=== Record excerpts ===

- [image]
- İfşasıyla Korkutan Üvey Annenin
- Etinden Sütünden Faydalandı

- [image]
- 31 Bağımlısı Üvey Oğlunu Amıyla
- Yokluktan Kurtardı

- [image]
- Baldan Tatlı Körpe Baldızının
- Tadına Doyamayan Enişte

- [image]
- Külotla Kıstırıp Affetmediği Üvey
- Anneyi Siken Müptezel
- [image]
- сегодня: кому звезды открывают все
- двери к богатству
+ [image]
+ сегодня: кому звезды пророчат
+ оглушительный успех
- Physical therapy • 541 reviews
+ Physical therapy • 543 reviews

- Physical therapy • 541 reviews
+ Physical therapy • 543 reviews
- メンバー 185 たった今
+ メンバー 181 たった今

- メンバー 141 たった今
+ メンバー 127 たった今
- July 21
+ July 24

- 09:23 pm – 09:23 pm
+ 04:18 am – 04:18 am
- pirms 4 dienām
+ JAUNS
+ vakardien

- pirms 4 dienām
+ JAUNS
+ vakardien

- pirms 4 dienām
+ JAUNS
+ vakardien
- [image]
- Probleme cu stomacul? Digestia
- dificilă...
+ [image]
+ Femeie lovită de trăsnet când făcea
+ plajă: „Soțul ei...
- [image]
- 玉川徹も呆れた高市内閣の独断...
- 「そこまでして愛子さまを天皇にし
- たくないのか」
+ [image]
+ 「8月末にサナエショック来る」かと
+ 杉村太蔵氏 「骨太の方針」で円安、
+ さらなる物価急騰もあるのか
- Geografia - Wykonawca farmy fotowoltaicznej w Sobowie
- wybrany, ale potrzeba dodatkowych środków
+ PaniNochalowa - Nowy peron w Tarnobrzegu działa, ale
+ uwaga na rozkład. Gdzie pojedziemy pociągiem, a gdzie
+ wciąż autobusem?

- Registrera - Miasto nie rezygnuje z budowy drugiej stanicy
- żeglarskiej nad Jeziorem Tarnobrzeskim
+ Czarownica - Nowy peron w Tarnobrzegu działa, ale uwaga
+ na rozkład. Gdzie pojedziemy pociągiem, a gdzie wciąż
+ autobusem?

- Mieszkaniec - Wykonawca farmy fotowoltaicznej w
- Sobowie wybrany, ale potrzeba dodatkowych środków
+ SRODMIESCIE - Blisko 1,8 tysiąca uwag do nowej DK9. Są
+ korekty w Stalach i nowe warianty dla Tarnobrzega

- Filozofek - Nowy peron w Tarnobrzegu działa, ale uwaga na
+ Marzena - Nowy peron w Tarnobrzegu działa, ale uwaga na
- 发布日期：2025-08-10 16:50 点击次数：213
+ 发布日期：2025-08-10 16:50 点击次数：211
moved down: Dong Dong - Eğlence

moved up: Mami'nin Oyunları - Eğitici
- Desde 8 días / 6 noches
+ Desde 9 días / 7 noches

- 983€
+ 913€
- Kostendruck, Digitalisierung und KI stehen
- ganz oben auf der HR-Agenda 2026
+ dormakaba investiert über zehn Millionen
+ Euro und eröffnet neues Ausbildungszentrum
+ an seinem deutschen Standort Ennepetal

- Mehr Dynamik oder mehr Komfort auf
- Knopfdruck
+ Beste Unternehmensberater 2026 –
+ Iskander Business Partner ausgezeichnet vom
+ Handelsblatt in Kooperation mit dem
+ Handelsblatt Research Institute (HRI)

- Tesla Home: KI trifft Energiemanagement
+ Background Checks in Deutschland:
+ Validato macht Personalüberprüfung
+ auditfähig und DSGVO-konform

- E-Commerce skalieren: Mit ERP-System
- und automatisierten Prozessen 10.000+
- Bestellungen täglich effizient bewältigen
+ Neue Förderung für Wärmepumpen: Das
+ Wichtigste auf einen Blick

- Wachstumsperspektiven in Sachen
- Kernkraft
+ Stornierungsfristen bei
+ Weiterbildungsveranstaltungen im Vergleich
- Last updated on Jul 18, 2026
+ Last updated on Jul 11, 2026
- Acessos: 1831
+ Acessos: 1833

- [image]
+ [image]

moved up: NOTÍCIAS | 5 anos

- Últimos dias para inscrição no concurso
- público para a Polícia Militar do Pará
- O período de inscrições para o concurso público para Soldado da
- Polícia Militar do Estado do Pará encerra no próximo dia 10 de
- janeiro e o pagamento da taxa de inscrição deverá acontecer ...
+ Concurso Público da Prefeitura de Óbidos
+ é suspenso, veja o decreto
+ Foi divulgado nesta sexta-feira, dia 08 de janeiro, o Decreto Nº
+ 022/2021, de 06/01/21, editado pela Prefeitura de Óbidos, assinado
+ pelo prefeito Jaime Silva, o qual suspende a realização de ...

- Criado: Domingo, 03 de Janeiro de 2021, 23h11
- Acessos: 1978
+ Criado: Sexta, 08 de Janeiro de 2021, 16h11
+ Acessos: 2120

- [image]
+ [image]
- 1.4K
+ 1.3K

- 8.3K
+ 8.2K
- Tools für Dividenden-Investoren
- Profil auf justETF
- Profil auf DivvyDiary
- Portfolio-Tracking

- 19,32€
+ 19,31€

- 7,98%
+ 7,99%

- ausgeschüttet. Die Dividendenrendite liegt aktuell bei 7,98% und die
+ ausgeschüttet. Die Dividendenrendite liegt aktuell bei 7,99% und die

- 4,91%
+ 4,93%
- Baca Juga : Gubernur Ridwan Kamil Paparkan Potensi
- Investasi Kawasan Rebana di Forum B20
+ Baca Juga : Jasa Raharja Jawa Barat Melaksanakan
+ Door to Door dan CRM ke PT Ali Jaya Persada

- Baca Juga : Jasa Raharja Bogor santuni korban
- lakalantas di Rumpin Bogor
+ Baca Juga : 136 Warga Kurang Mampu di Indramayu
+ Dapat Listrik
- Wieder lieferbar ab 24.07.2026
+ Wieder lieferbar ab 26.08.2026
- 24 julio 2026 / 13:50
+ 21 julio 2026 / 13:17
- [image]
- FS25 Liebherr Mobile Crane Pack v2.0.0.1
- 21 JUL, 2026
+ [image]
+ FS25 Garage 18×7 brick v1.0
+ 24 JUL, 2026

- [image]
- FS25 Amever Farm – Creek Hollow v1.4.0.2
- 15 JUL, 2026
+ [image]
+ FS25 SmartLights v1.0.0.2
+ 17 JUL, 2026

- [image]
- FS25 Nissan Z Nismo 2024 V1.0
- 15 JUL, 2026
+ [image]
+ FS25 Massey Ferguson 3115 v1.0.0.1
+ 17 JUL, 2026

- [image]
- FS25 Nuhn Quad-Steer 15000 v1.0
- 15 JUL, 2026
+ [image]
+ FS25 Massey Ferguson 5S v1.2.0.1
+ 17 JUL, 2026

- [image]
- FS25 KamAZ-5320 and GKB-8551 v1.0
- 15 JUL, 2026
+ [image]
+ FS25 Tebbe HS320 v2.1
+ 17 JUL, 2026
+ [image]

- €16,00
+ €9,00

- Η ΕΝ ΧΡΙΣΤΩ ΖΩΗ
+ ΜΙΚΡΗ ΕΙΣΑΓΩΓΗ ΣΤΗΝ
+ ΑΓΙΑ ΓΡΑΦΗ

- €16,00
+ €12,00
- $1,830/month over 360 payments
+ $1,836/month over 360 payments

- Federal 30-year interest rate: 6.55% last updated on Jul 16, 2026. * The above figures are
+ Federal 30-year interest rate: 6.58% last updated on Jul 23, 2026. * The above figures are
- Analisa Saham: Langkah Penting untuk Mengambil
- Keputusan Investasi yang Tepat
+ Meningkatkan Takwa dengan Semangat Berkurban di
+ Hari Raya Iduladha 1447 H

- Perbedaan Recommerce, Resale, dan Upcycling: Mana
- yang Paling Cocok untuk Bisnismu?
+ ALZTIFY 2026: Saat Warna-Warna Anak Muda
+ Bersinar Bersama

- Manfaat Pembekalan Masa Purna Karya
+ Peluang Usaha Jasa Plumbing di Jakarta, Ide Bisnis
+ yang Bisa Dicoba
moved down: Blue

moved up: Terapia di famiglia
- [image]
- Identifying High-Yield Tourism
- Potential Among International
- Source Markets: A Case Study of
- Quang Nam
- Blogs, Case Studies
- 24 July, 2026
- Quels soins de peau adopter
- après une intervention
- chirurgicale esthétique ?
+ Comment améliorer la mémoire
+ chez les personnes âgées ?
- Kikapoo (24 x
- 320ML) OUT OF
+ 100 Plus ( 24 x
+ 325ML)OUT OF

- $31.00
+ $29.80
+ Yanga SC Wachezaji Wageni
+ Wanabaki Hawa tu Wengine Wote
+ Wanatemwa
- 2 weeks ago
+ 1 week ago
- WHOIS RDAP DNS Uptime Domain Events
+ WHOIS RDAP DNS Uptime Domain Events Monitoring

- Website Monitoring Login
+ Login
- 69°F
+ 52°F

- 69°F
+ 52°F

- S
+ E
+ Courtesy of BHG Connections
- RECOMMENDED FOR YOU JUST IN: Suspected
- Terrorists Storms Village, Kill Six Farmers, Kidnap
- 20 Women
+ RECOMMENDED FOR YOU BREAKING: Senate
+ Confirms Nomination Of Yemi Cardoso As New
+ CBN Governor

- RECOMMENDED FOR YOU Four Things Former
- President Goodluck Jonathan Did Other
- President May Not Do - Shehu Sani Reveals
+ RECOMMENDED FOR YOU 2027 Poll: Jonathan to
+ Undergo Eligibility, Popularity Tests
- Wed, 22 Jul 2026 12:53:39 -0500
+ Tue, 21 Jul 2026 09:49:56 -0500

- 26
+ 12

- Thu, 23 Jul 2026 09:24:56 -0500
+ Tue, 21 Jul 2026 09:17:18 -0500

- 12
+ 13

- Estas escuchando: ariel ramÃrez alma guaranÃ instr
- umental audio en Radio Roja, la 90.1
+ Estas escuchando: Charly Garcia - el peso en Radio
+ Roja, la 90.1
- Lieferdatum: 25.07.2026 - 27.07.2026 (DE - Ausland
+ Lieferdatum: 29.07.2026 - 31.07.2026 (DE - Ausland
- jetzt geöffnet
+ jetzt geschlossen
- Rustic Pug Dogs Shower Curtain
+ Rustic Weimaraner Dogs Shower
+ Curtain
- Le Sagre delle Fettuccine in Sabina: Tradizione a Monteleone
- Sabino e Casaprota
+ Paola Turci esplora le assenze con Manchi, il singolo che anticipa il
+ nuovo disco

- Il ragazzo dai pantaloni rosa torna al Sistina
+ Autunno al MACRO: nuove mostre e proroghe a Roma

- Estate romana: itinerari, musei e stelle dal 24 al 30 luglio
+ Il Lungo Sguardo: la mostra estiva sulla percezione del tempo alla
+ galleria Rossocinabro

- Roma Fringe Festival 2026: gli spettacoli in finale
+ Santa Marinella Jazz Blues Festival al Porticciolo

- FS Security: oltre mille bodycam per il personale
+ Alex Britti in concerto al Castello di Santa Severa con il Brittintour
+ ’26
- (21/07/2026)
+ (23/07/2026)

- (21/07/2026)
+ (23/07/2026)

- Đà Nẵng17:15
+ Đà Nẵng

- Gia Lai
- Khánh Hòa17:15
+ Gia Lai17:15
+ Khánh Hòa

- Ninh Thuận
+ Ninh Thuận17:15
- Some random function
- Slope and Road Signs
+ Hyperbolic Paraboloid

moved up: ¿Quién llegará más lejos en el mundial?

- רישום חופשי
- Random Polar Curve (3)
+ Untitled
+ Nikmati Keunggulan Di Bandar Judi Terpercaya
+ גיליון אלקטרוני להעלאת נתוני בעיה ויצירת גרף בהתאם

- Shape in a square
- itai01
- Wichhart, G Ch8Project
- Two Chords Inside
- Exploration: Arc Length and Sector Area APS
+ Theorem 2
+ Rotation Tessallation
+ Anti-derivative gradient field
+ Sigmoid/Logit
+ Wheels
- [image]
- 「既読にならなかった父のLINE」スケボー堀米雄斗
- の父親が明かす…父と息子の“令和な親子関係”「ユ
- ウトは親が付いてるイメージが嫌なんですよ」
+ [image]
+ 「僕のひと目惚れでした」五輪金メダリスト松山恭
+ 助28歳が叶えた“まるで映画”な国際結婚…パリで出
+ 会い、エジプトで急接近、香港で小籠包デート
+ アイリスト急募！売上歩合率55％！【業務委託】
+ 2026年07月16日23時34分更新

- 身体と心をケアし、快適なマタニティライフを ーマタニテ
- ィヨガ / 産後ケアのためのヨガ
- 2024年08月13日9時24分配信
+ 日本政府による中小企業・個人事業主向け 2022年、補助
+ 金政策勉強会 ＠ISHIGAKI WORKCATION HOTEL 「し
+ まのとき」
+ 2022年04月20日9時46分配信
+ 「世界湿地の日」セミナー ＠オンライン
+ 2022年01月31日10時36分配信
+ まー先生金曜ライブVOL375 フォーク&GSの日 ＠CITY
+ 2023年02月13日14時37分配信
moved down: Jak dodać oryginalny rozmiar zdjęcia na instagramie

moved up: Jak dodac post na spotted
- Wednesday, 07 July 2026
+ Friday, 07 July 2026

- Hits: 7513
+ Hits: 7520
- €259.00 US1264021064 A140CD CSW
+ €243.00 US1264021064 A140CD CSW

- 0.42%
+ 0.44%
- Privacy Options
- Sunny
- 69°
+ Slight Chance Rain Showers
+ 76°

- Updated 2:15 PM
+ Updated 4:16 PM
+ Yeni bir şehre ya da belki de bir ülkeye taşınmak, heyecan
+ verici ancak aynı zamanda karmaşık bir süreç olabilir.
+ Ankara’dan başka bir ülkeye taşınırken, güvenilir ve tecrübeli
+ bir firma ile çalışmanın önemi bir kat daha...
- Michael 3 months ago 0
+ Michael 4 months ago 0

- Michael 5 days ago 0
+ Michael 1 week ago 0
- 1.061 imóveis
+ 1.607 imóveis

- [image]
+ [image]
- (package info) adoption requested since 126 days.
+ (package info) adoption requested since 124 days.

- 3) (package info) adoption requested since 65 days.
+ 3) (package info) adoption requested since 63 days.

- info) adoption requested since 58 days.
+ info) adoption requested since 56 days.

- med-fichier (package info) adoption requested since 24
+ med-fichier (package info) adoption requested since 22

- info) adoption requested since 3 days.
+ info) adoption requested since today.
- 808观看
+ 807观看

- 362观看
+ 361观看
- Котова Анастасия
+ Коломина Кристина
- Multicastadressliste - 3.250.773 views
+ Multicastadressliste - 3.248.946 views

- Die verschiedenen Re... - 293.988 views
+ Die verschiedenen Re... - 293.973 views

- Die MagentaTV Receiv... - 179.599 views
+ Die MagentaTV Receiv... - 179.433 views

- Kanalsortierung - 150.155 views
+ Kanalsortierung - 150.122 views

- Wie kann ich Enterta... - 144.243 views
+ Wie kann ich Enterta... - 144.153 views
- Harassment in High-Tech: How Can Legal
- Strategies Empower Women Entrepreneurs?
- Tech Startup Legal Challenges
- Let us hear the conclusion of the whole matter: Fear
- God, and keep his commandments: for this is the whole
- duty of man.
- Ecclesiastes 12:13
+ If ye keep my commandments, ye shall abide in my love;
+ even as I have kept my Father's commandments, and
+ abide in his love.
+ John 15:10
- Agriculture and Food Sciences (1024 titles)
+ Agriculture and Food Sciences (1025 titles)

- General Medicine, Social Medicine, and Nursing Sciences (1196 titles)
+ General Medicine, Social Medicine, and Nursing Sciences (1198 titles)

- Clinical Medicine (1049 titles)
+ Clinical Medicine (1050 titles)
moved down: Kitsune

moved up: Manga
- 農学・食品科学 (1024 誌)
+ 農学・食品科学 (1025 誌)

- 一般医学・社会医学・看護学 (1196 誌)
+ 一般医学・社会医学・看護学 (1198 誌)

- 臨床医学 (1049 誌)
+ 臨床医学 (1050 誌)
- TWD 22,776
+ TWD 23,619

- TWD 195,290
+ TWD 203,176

===

[Work item] Please tally the lines of the entries that contain the string "Criado" and reply with the count alone.

[Response to the task] 2